Panah asmara kadang kala tak tepat waktu dan tempat untuk mengincar pula mengenai sasaran. Entah meleset atau memang sebuah kesengajaan, siapa yang tahu? Bukankah perkara perjumpaan dengan jodoh kerap datang tanpa dapat ditebak. Boleh jadi di mana dan pada siapa saja, sukar ditolak jika si kepingan rusuk telah bertemu dengan kerangkanya.
Setiap hari dihabiskan Naru dengan banyak kegiatan yang sekiranya dapat mengalihkan pikiran. Berusaha yakin akan sanggup menepis wajah eloknya dari memori. Tapi ruang dan waktu secara terbuka memberi jalan bagi mereka untuk bertemu. Terjebak, hati dan jiwa terperangkap dalam posisi berlainan. Satu kenyataan getir bahwa sebuah hubungan sedari awal telah mengikat masing-masing dari mereka. Berujung mimpi pun kian pesimis buat diraih.
Pertemuan pertama mereka bermula tanpa terencana. Sore itu Hinata tengah berada di halte yang terletak di seberang kampus Universitas Tokyo. Dia berdiri tegak sembari menenteng tas tangan. Semilir angin lembut menyebabkan rambut hitamnya menari-nari, menyentuh pipi merona sewarna buah peach. Kemungkinan dia menunggu seseorang di sana, sesekali iris kelabunya melirik ke kanan, mencari wujud yang dimaksud.
Semburan cerah si mentari petang menyapa. Kehadirannya begitu tiba-tiba, seolah ia ada sebagai penyambut figur lelaki gagah yang ketepatan berhenti di depan halte, memarkirkan motor sport miliknya tanpa turun dari si kuda besi tersebut. Bak gerakan slow motion, ketika dia menarik perlahan helmnya ke atas, secara bersamaan iris safir birunya bersirobok dengan netra kelabu Hinata. Mereka sama-sama terdiam, terbuai akan betapa dahsyat pesona si tatapan.

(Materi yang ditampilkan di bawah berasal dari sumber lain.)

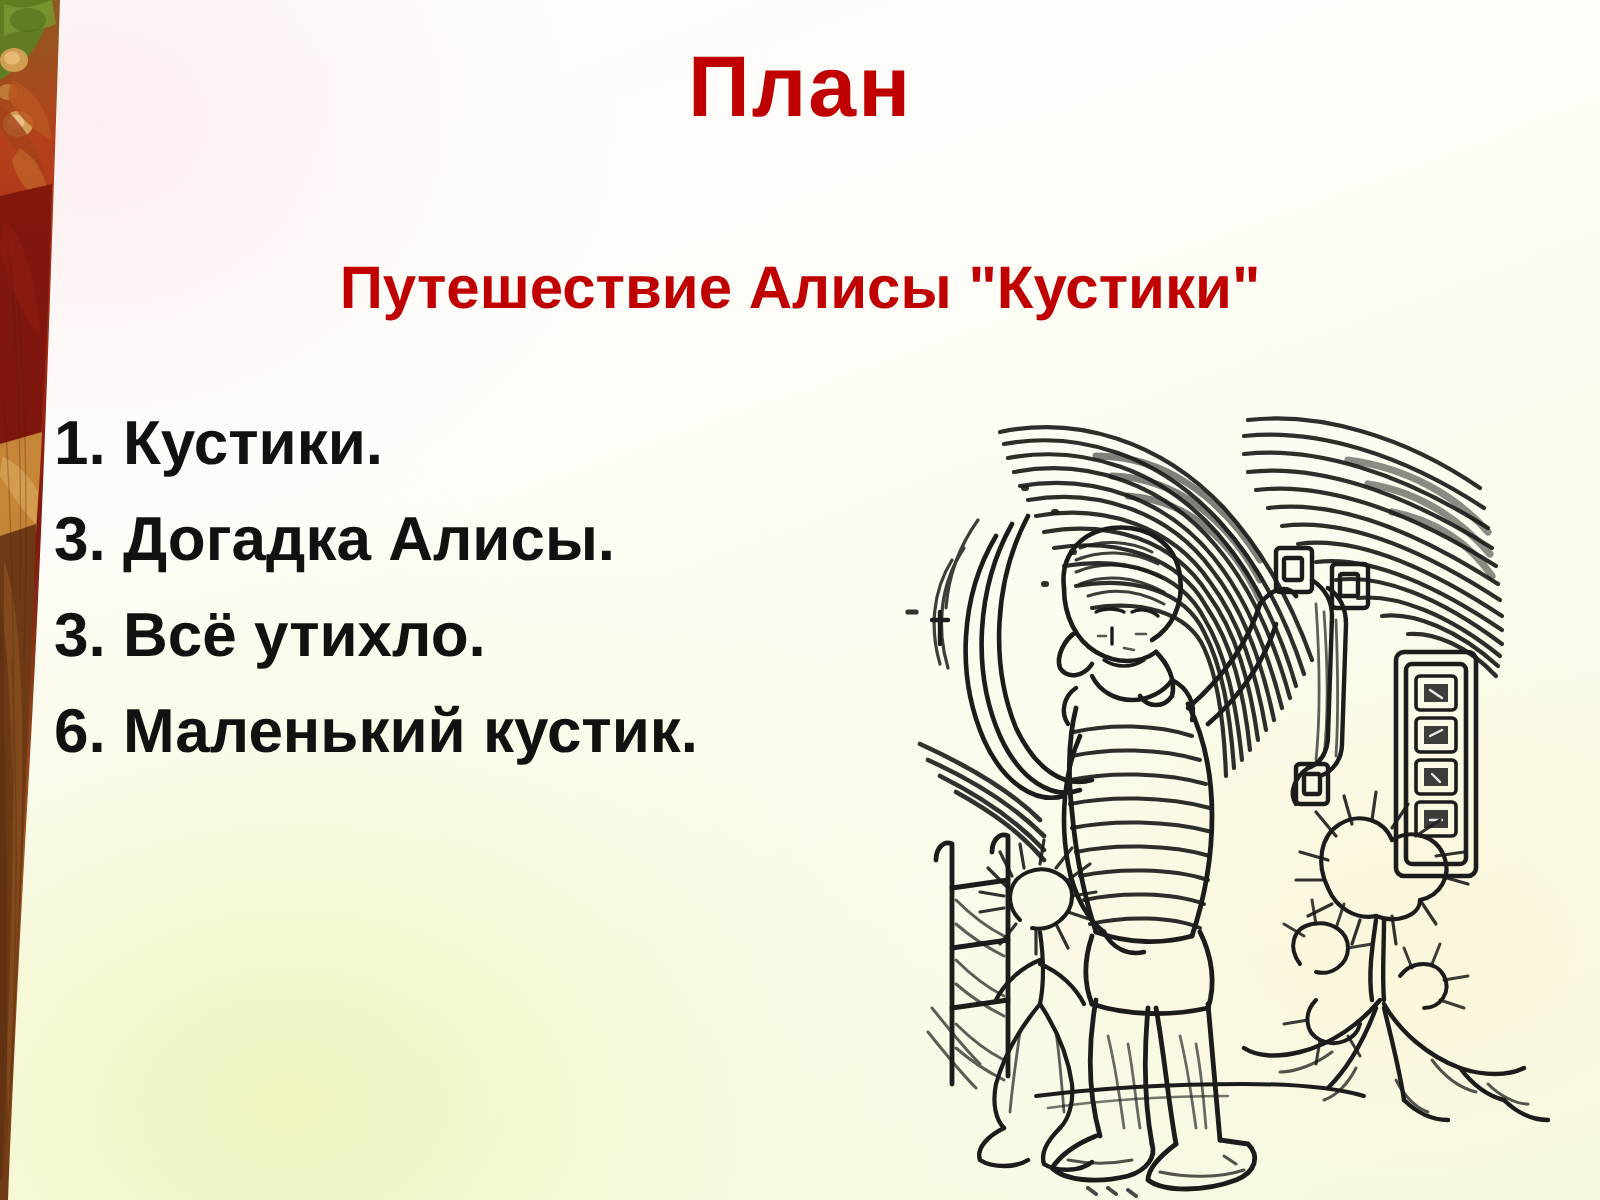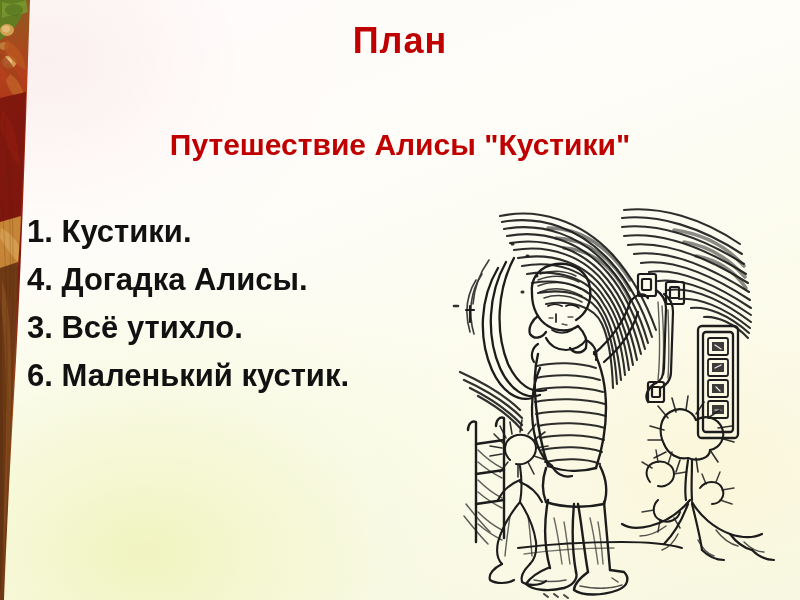--- a/index.html
+++ b/index.html
@@ -40,7 +40,7 @@
     top: 22px;
     width: 800px;
     text-align: center;
-    font-size: 36px;
+    font-size: 43px;
     font-weight: bold;
     letter-spacing: 1px;
     color: #c00000;

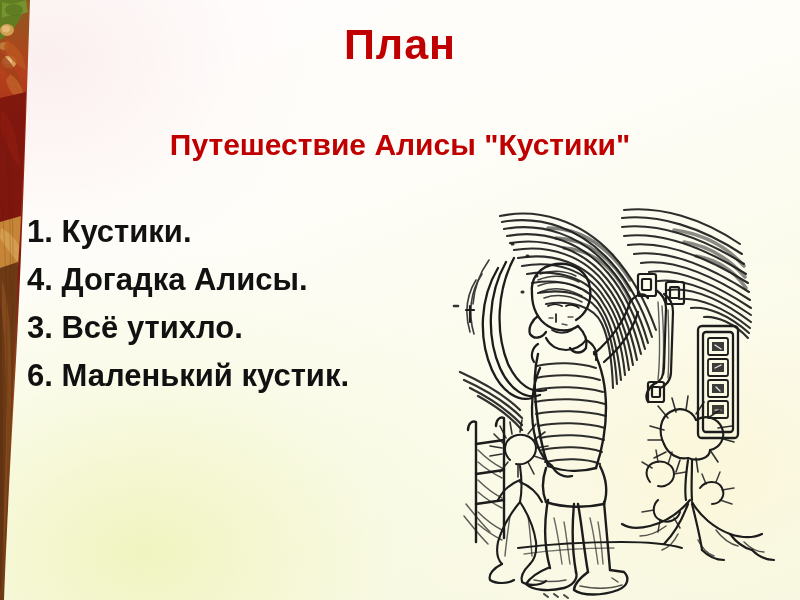--- a/index.html
+++ b/index.html
@@ -64,7 +64,7 @@
   .plan-list {
     position: absolute;
     left: 27px;
-    top: 208px;
+    top: 198px;
     width: 470px;
     margin: 0;
     padding: 0;

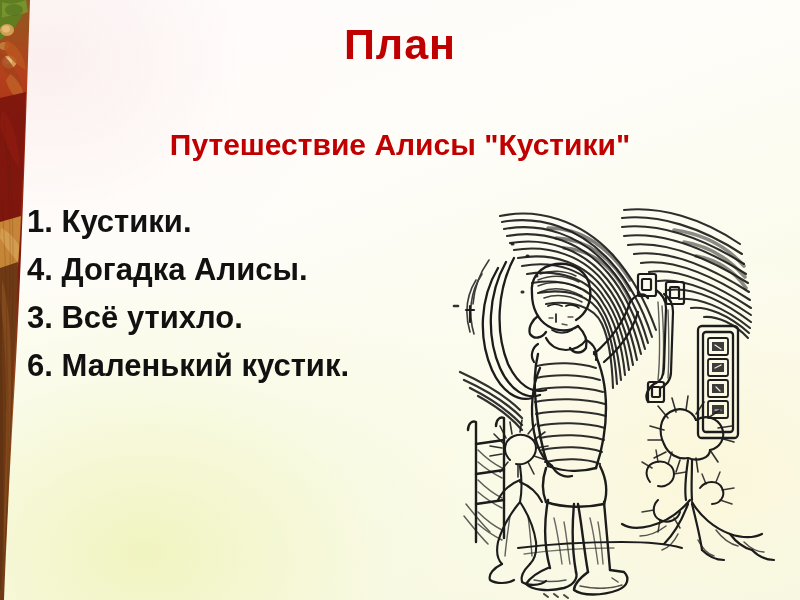--- a/index.html
+++ b/index.html
@@ -154,7 +154,7 @@
 
   <ul class="plan-list">
     <li>1. Кустики.</li>
-    <li>4. Догадка Алисы.</li>
+    <li>3. Догадка Алисы.</li>
     <li>3. Всё утихло.</li>
     <li>6. Маленький кустик.</li>
   </ul>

Euforia singkat berakhir saat bunyi klakson mobil terdengar. Suara berisiknya membangunkan mereka secara berbarengan. Tiada dapat memahami, jika pandangan sekian merupakan penghubung kuat di antara mereka berdua.
-----
Naru adalah mahasiswa semester akhir di fakultas sastra. Lelaki berusia 28 tahun, sangat menyukai novel juga musik. Ketampanannya pasti menjadi buah bibir seisi kampus, terutama di kalangan mahasiswi. Bahkan dosen-dosen wanita turut menjadikan dirinya sebagai topik perbincangan asyik. Tak jarang waktu senggang mereka lewati hanya untuk mengupas tuntas soal si tampan yang terkenal romantis. Sebutan khusus baginya, dia dapatkan atas kemenangan rutin yang diperoleh di setiap ajang pementasan puisi nasional, melibatkan beberapa Perguruan Tinggi sepenjuru Tokyo.

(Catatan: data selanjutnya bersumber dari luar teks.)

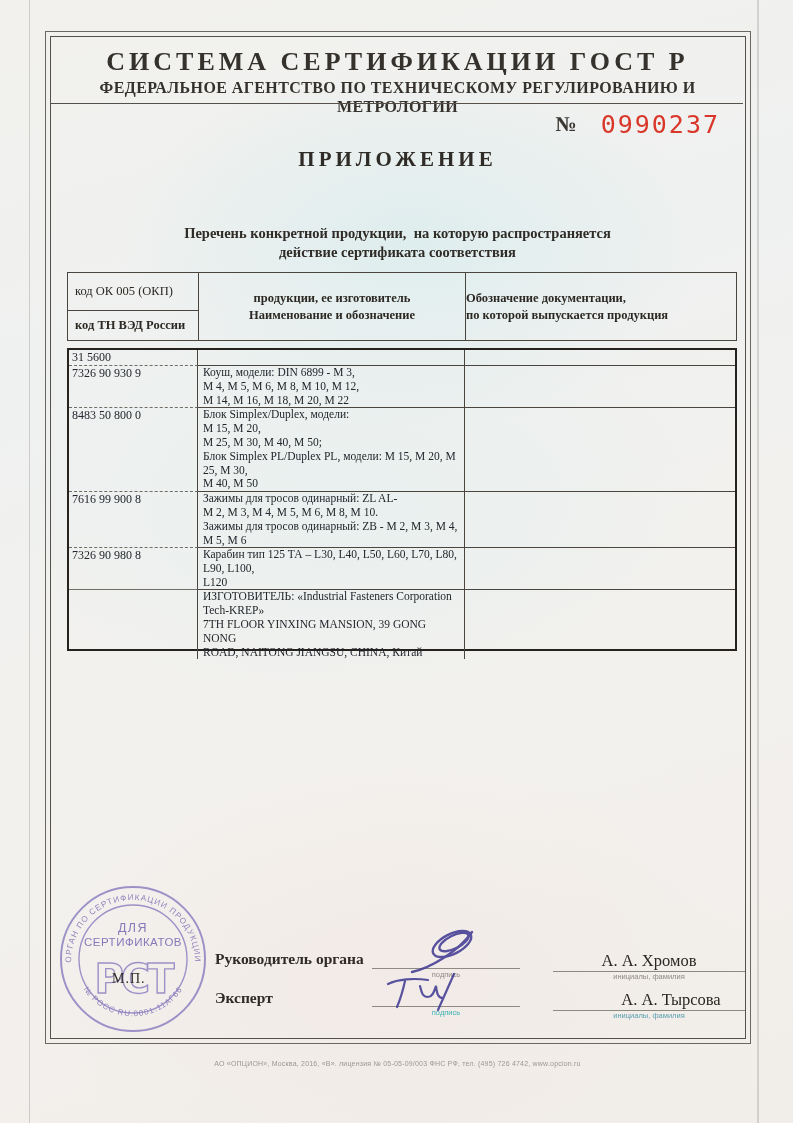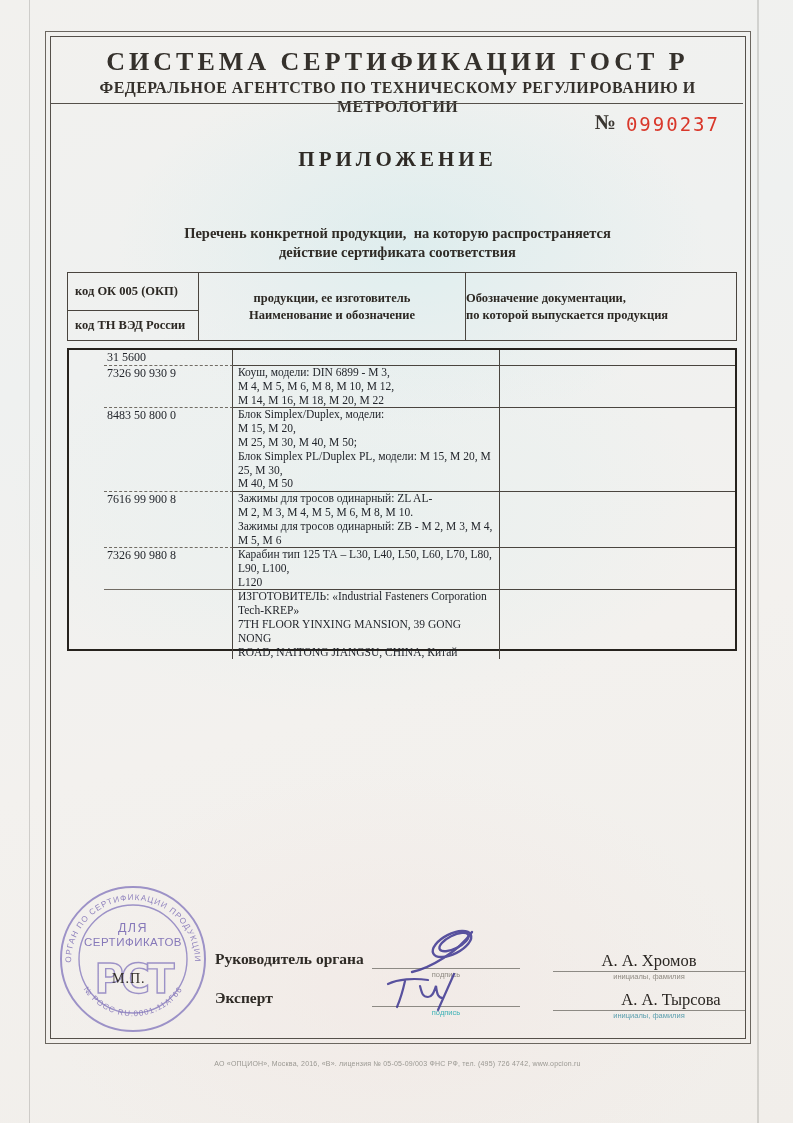--- a/index.html
+++ b/index.html
@@ -25,7 +25,7 @@
 
   .docnum{position:absolute;left:45px;top:110px;width:675px;text-align:right;}
   .num-sign{font-size:21px;font-weight:bold;color:#3a3631;vertical-align:2px;}
-  .num-val{font-family:"DejaVu Sans Mono", monospace;font-size:19px;color:#d9372a;letter-spacing:2px;margin-left:6px;}
+  .num-val{font-family:"DejaVu Sans Mono", monospace;font-size:25px;color:#d9372a;letter-spacing:2px;margin-left:20px;}
 
   .app-title{position:absolute;left:45px;top:147px;width:705px;text-align:center;
     font-size:21px;font-weight:bold;letter-spacing:4px;color:#2f2b26;}

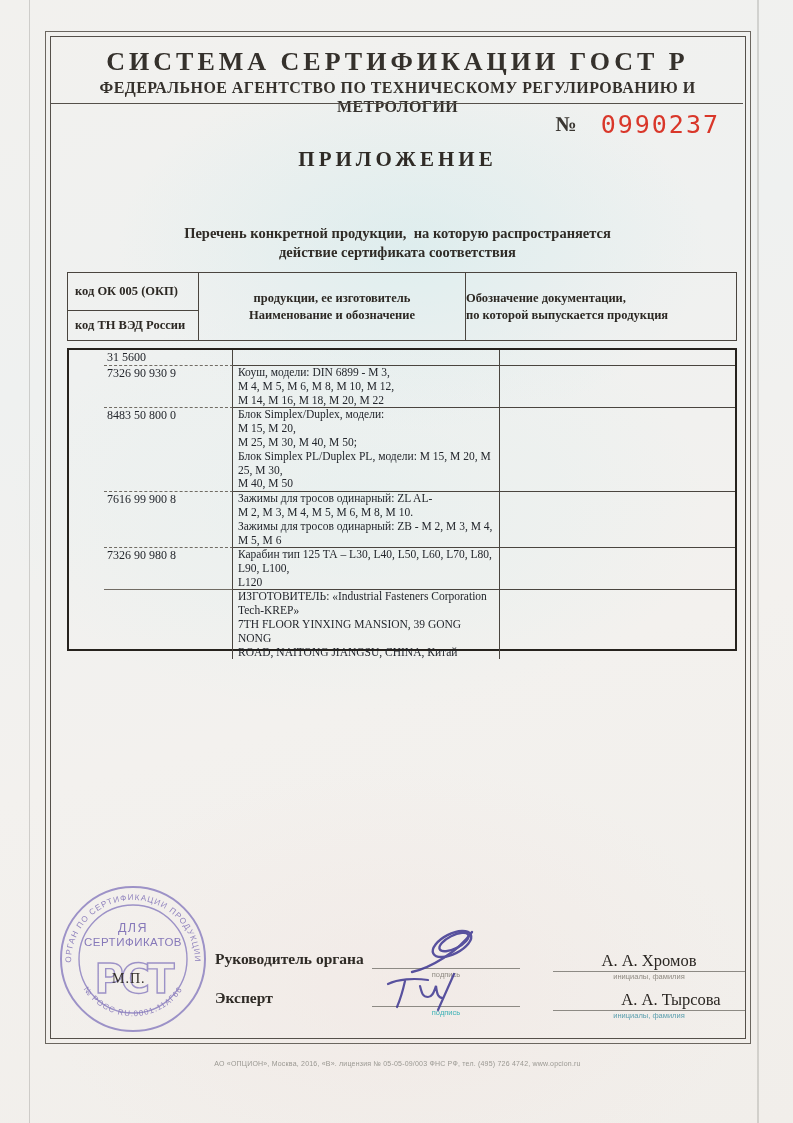--- a/index.html
+++ b/index.html
@@ -40,7 +40,7 @@
     display:grid;grid-template-columns:131px 267px 1fr;box-sizing:border-box;background:rgba(255,255,255,0.06);}
   .th-col1{border-right:1px solid #4a453f;display:flex;flex-direction:column;}
   .th-c1top{height:38px;box-sizing:border-box;border-bottom:1px solid #4a453f;display:flex;align-items:center;padding-left:7px;
-    font-size:12.5px;font-weight:bold;color:#2c2823;}
+    font-size:12.5px;font-weight:normal;color:#2c2823;}
   .th-c1bot{flex:1;display:flex;align-items:center;padding-left:7px;font-size:12.5px;font-weight:bold;color:#2c2823;}
   .th-col2{border-right:1px solid #4a453f;display:flex;flex-direction:column;justify-content:center;text-align:center;
     font-size:12.5px;font-weight:bold;line-height:17px;color:#2c2823;}

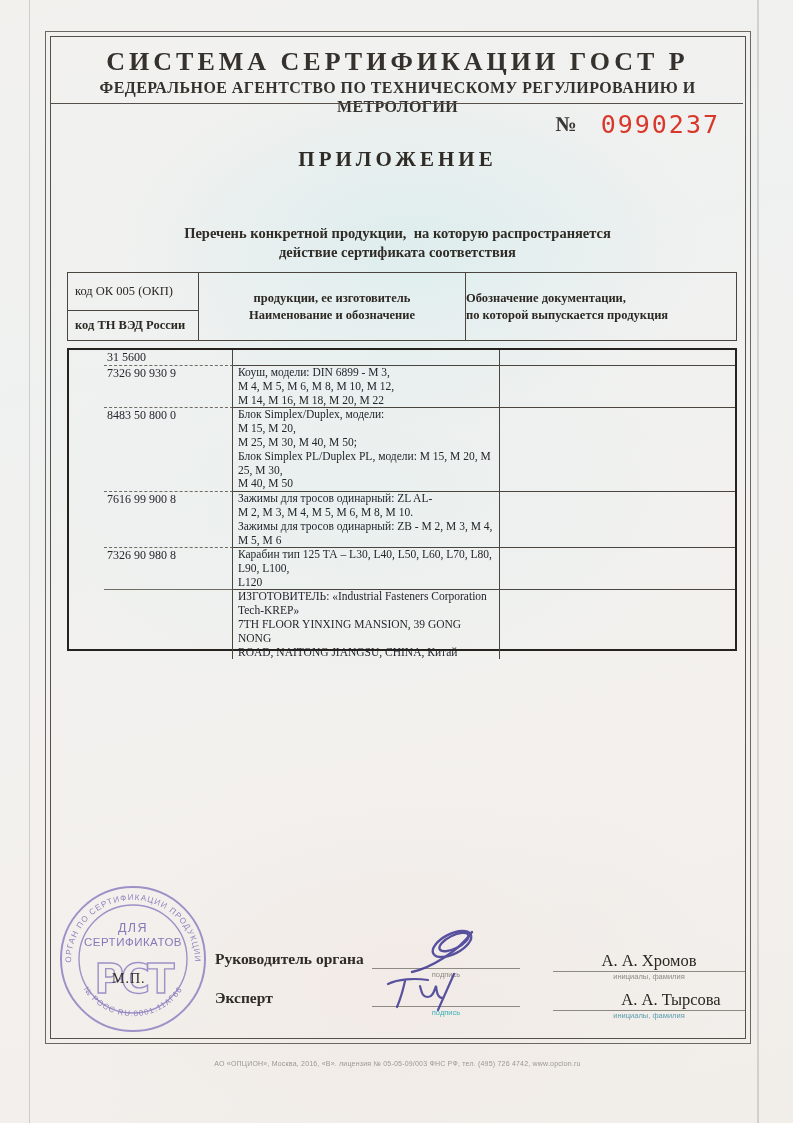--- a/index.html
+++ b/index.html
@@ -50,7 +50,7 @@
   
   .tbody{position:absolute;left:67px;top:348px;width:670px;height:303px;border:2px solid #26221d;
     box-sizing:border-box;display:flex;flex-direction:column;background:rgba(255,255,255,0.05);}
-  .trow{display:grid;grid-template-columns:129px 267px 1fr;box-sizing:border-box;margin-left:35px;}
+  .trow{display:grid;grid-template-columns:129px 267px 1fr;box-sizing:border-box;}
   .r0{height:15px;} .r1{height:43px;} .r2{height:85px;} .r3{height:57px;} .r4{height:42px;} .r5{flex:1;}
   .cell{box-sizing:border-box;overflow:hidden;}
   .c1{border-right:1px solid #4a453f;padding:0 3px;font-size:12px;color:#23262c;}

Sayang seribu sayang, si lelaki tampan berambut pirang sudah lama menjalin hubungan dengan salah satu mahasiswi yang juga populer di kampus. Dia adalah gadis oriental berkebangsaan China. Tidak hanya cantik, tinggi atau mahir bela diri, lebih dari itu dia punya segala yang diinginkan oleh seorang wanita. Kecerdasannya membuat dia terpilih sebagai duta perwakilan kampus. Wang Tenten, perempuan berambut cokelat dan bermata indah, dialah tunangan si laki-laki tampan nan romantis, Mikanaru Uzumaki.
Bergulir waktu, bergantinya bulan, tiada menyurutkan rasa di hati. Serupa dengan Naru, Hinata juga memiliki persoalan sama. Dia terpikat dengan tatapan hangat si safir biru. Namun jalinan cinta yang terikat dengan sang kekasih, menahan kuat gerak nalurinya.
-----
"Tenten, pacarmu sudah datang," pemuda beralis tebal menuturkan pelan. Disusul senyuman manis yang terlintas di bibir si gadis oriental. Matanya menatap lurus ke depan, tertuju khusus pada sang kekasih yang sekarang menunggu di atas motor sport.
"Sampai nanti, Lee. Cari semua referensi tadi, lalu kirimkan padaku. Sisanya biar aku yang menyelesaikan," sahut Tenten seraya memasukkan satu-persatu bukunya ke dalam tas.
"Kamu tahu 'kan, aku selalu bisa diandalkan. Hei, Nar ... jaga teman baikku ya," seruan penuh semangat saat Lee melambaikan tangannya pada Naru yang sedang tersenyum tipis ke arahnya.
"Kuliahmu sudah selesai?" tanya Tenten begitu dia berdiri di sebelah motor.
"Ya, makanya aku langsung menemuimu. Jadwal latihan 'kan hari ini? Ayo, naik!"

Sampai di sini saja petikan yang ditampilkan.